Bakan Pakdemirli, Ankara'da düzenlenen programın açılışında açıklamalarda bulundu
Bakan Pakdemirli, Avrupa Birliği ve Türkiye Cumhuriyet tarafından finanse edilen 'Yeni Bir Metodoloji Kapsamında Türkiye'nin Nesli Tehlike Altında Türleri için Tür Eylem Planları Hazırlanması, Uygulanması ve İzlenmesi Projesi' kapsamında Ankara'daki otelde düzenlenen programın açılış törenine katıldı.
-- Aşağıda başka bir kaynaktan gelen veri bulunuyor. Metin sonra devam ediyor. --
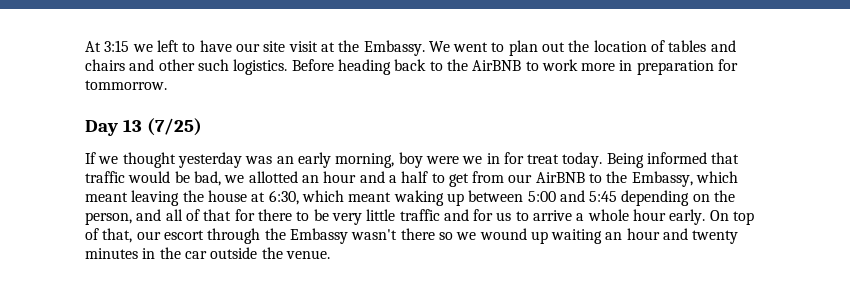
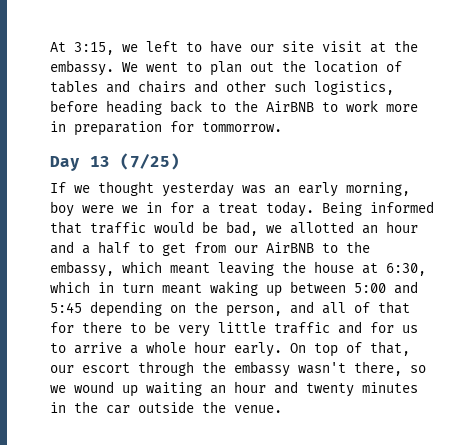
- At 3:15 we left to have our site visit at the Embassy.
+ At 3:15, we left to have our site visit at the embassy.
- We went to plan out the location of tables and chairs and other such logistics. Before heading back to the AirBNB to work more in preparation for tommorrow.
+ We went to plan out the location of tables and chairs and other such logistics, before heading back to the AirBNB to work more in preparation for tommorrow.
- If we thought yesterday was an early morning, boy were we in for treat today.
+ If we thought yesterday was an early morning, boy were we in for a treat today.
- Being informed that traffic would be bad, we allotted an hour and a half to get from our AirBNB to the Embassy, which meant leaving the house at 6:30, which meant waking up between 5:00 and 5:45 depending on the person, and all of that for there to be very little traffic and for us to arrive a whole hour early.
+ Being informed that traffic would be bad, we allotted an hour and a half to get from our AirBNB to the embassy, which meant leaving the house at 6:30, which in turn meant waking up between 5:00 and 5:45 depending on the person, and all of that for there to be very little traffic and for us to arrive a whole hour early.
- On top of that, our escort through the Embassy wasn't there so we wound up waiting an hour and twenty minutes in the car outside the venue.
+ On top of that, our escort through the embassy wasn't there, so we wound up waiting an hour and twenty minutes in the car outside the venue.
Burada konuşan Pakdemirli, son günlerde tüm dünyada yaşanan sel, kuraklık, orman yangınları gibi felaketlerin; iklim değişikliğinin etkilerini açıkça gözler önüne serdiğini belirterek, "Dünyamız, insanlık tarihinde benzeri görülmemiş bir değişimden geçiyor. Bu olumsuz değişimin etkilerini en aza indirmek için yüzümüzü doğaya daha fazla çevirmemiz gereken bir döneme girdik. Bizler de nesli tehlike altında olan türler hakkında farkındalık oluşturmak, bu alanda yaptığımız çalışmaları tanımak ve kamuoyuyla paylaşmak amacıyla bir aradayız" dedi.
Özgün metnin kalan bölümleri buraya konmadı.